Why the BBC is redesigning its dataset

John Larder

Published in

BBC Data Science

9 min readFeb 7, 2018

Fresh start. Blank slate. New beginning.

We’d all like one occasionally. It sounds attractive. Starting again. Resetting.

But it’s not always as easy as we think it’s going to be.

Divorce. Faking your own death. A new digital analytics implementation.

And it’s never really a completely new start. There are always legacy issues that need to be dealt with. Be that deciding who the children go to for Christmas, collecting the life insurance and getting away with it, or removing 8 years of tech debt and legacy configuration.

But it is always an opportunity, a chance to think anew about where you want to go and how you want to get there.

Background

The BBC has been with its current digital analytics supplier since 2011. Over that period, there have been many teams involved in implementing analytics across the huge range of different products and platforms on which the BBC exists. For example, iPlayer alone is available on more than 10,000 different devices.

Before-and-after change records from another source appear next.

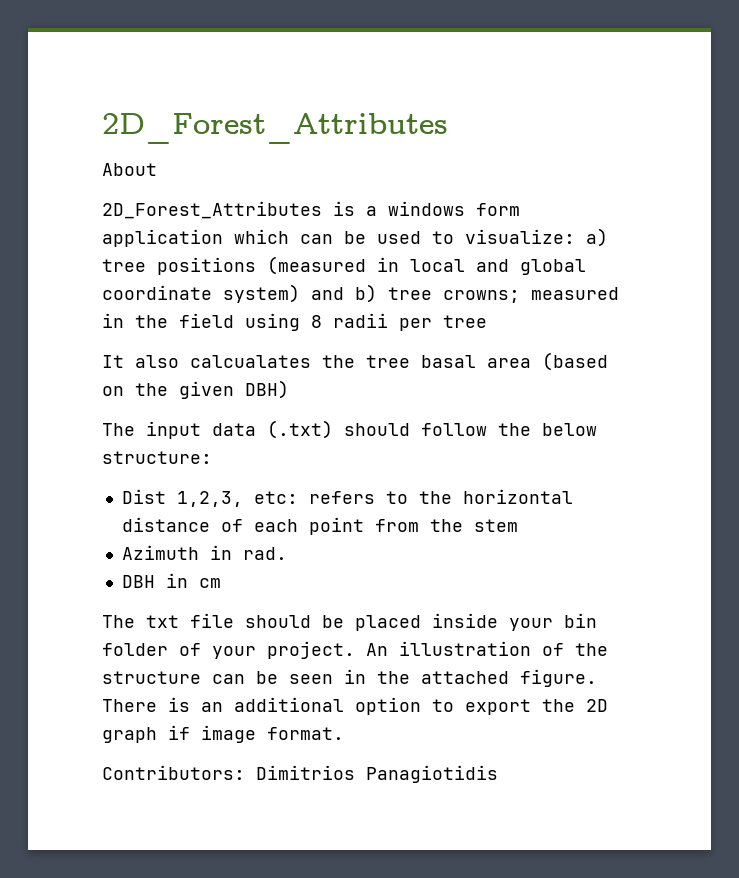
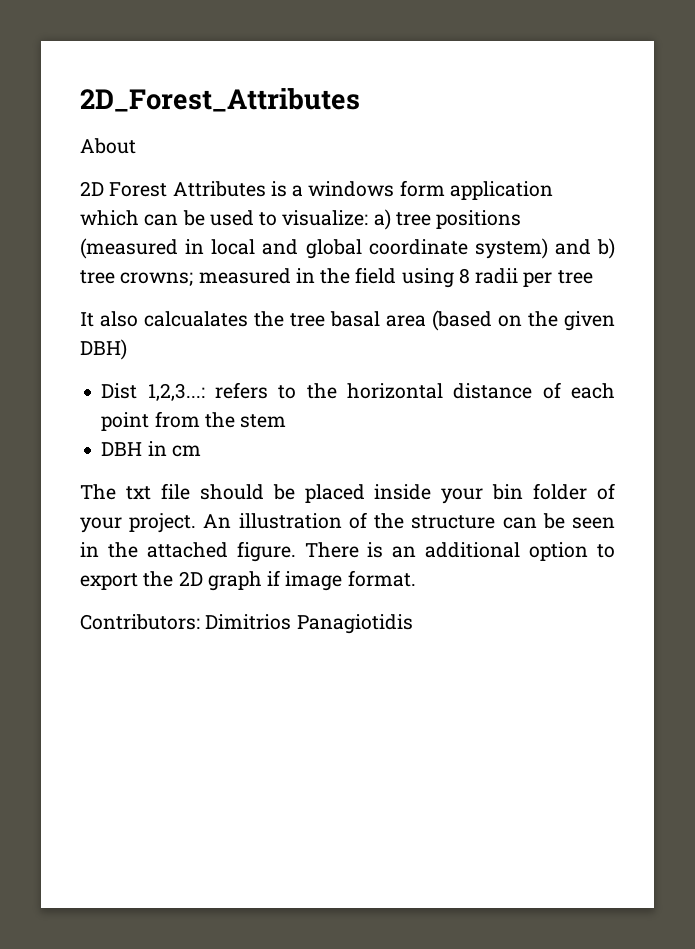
- 2D_Forest_Attributes is a windows form application which can be used to visualize: a) tree positions (measured in local and global coordinate system) and b) tree crowns; measured in the field using 8 radii per tree
+ 2D Forest Attributes is a windows form application which can be used to visualize: a) tree positions (measured in local and global coordinate system) and b) tree crowns; measured in the field using 8 radii per tree
- The input data (.txt) should follow the below structure:
- Dist 1,2,3, etc: refers to the horizontal distance of each point from the stem
+ Dist 1,2,3...: refers to the horizontal distance of each point from the stem
- Azimuth in rad.

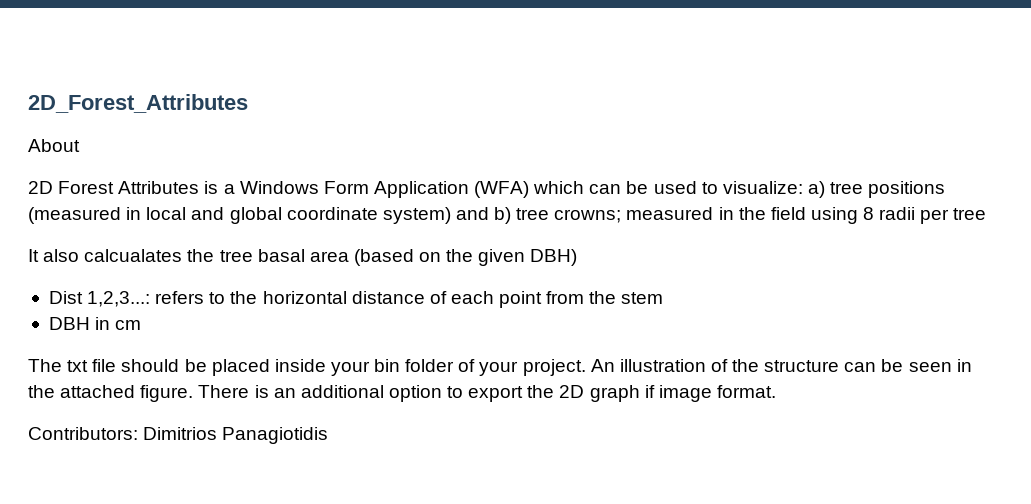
- 2D Forest Attributes is a windows form application which can be used to visualize: a) tree positions (measured in local and global coordinate system) and b) tree crowns; measured in the field using 8 radii per tree
+ 2D Forest Attributes is a Windows Form Application (WFA) which can be used to visualize: a) tree positions (measured in local and global coordinate system) and b) tree crowns; measured in the field using 8 radii per tree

There have been 100s of people involved in tagging during that time. Product owners. Developers. BAs. Researchers. Analysts. Suppliers of unknown name and provenance. The BBC has a central analytics function but, beyond a few key rules, only general guidelines exist on what and how to tag. This means our category-defining products such as News, Sport and iPlayer are able to capture the data that is most useful for them on a product level.

Documentation is kept up to date by individual products, but it isn’t always easily searchable and accessible. This is negated somewhat by the fact that tags are self-describing. For example, you could probably guess what something like ‘blog_title’ or ‘link_url’ means. But relying on self-description only gets you so far.

We currently have more than 8,000 labels live across the site, from those that generate barely any data, to those that generate 100s of millions of rows per day. Earlier this year we began to retrospectively document what the most commonly occurring 2,000 of these do.

what my 2017 looked like, and what my 2018 will continue to look like

This quickly brought home that we are inadvertently siloing our datasets. As well as a lack of easily accessible documentation, there is a lot of duplication.

For example, the labels ‘page_language’, ‘accept_language’ and ‘blog_language’ all report the same thing but in different locations. All three labels represent a user consuming content in a particular language, but it is impossible for an analyst to know what to look for.

This lack of control and governance has given us a dataset that is both wide and undefined. What is optimal on a local level, with each product deciding what and how they want to capture, is sub-optimal when looked at from a pan-BBC perspective.

It also became clear that we are capturing and keeping a lot of data that could be described as low-value. This deepens the dataset and increases the total amount that needs to be stored and processed.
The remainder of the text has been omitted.